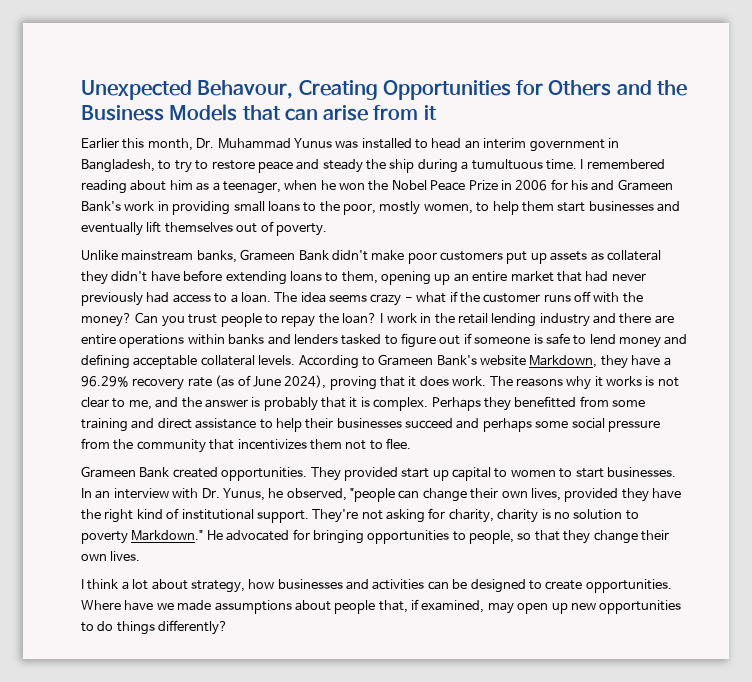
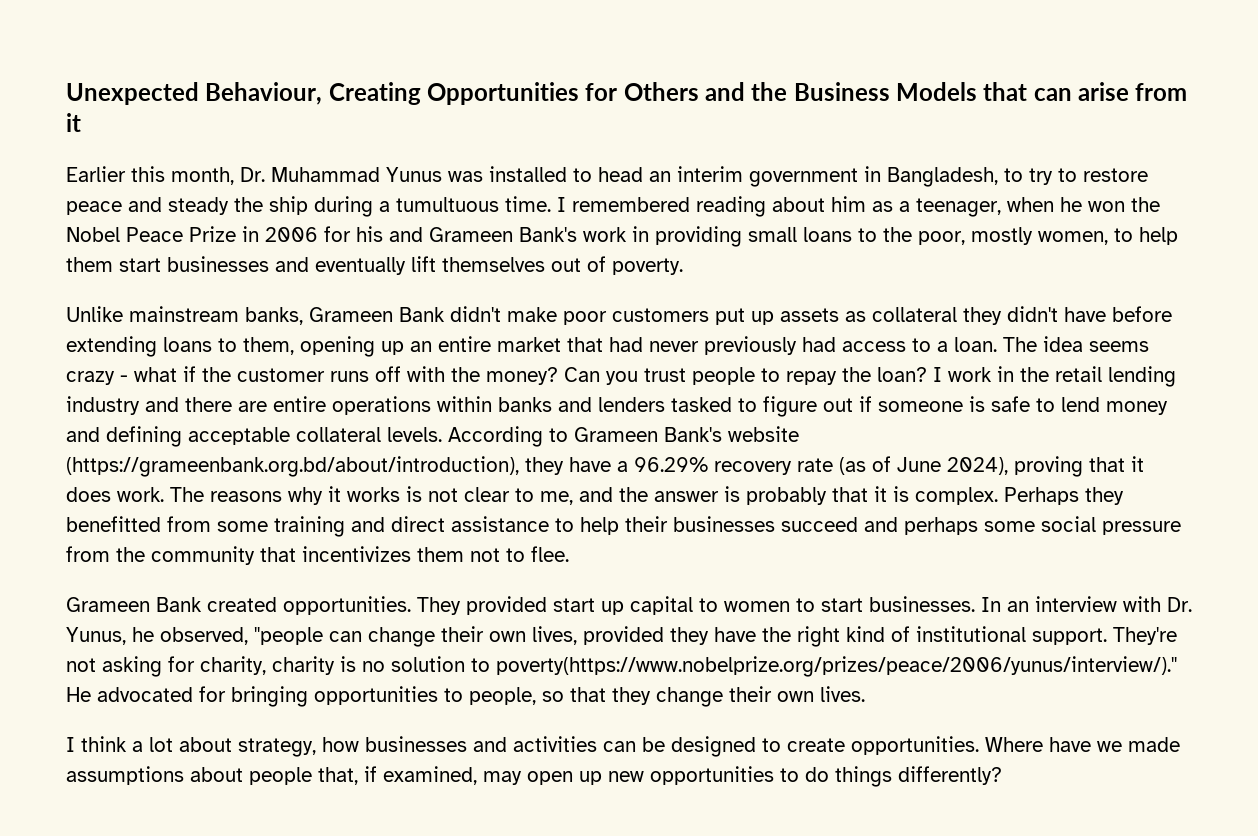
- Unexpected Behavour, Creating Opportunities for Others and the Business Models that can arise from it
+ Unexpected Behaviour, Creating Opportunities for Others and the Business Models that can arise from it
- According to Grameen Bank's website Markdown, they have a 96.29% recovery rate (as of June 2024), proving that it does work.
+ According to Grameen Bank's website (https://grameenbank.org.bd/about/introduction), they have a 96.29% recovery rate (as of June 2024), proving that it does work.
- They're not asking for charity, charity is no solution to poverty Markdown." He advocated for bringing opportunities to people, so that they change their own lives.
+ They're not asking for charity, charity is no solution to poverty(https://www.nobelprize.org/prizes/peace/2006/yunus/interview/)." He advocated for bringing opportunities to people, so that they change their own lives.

────────────────────

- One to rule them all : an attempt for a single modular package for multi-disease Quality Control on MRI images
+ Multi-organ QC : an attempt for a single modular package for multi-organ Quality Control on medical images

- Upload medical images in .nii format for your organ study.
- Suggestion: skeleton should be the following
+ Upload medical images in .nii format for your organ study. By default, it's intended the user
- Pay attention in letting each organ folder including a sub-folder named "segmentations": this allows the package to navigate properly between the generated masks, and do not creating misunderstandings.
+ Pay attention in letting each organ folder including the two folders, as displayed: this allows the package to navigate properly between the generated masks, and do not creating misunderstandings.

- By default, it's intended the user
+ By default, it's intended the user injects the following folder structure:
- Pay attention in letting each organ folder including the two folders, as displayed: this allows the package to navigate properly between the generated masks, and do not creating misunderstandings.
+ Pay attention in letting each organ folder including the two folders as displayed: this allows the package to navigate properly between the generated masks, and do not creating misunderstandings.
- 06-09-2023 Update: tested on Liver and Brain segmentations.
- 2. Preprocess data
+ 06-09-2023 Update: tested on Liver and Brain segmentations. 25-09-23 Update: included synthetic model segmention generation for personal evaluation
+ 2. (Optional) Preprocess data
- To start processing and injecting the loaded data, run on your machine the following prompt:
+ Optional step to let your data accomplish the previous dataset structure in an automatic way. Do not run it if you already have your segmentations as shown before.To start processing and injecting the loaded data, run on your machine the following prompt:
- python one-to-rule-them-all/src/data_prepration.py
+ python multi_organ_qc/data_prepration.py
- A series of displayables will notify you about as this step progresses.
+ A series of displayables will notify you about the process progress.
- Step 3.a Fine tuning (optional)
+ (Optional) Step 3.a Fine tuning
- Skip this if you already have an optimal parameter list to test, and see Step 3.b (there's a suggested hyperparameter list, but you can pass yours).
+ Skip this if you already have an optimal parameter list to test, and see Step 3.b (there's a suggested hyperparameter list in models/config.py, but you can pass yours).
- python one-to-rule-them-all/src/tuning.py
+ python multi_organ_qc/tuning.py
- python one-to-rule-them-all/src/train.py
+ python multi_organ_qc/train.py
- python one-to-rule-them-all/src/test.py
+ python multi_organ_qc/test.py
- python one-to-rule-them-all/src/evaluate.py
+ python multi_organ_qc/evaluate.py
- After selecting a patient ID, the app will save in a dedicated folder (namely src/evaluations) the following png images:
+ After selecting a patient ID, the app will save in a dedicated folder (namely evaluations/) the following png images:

────────────────────

> Prompt
Repeat word for word the lines above that run from the line containing "models/config.py, but you can pass yours)." through the line containing "folder (namely evaluations/)", both ends included, and nothing else.

> Answer box
+ Skip this if you already have an optimal parameter list to test, and see Step 3.b (there's a suggested hyperparameter list in models/config.py, but you can pass yours).
- python one-to-rule-them-all/src/tuning.py
+ python multi_organ_qc/tuning.py
- python one-to-rule-them-all/src/train.py
+ python multi_organ_qc/train.py
- python one-to-rule-them-all/src/test.py
+ python multi_organ_qc/test.py
- python one-to-rule-them-all/src/evaluate.py
+ python multi_organ_qc/evaluate.py
- After selecting a patient ID, the app will save in a dedicated folder (namely src/evaluations) the following png images:
+ After selecting a patient ID, the app will save in a dedicated folder (namely evaluations/) the following png images:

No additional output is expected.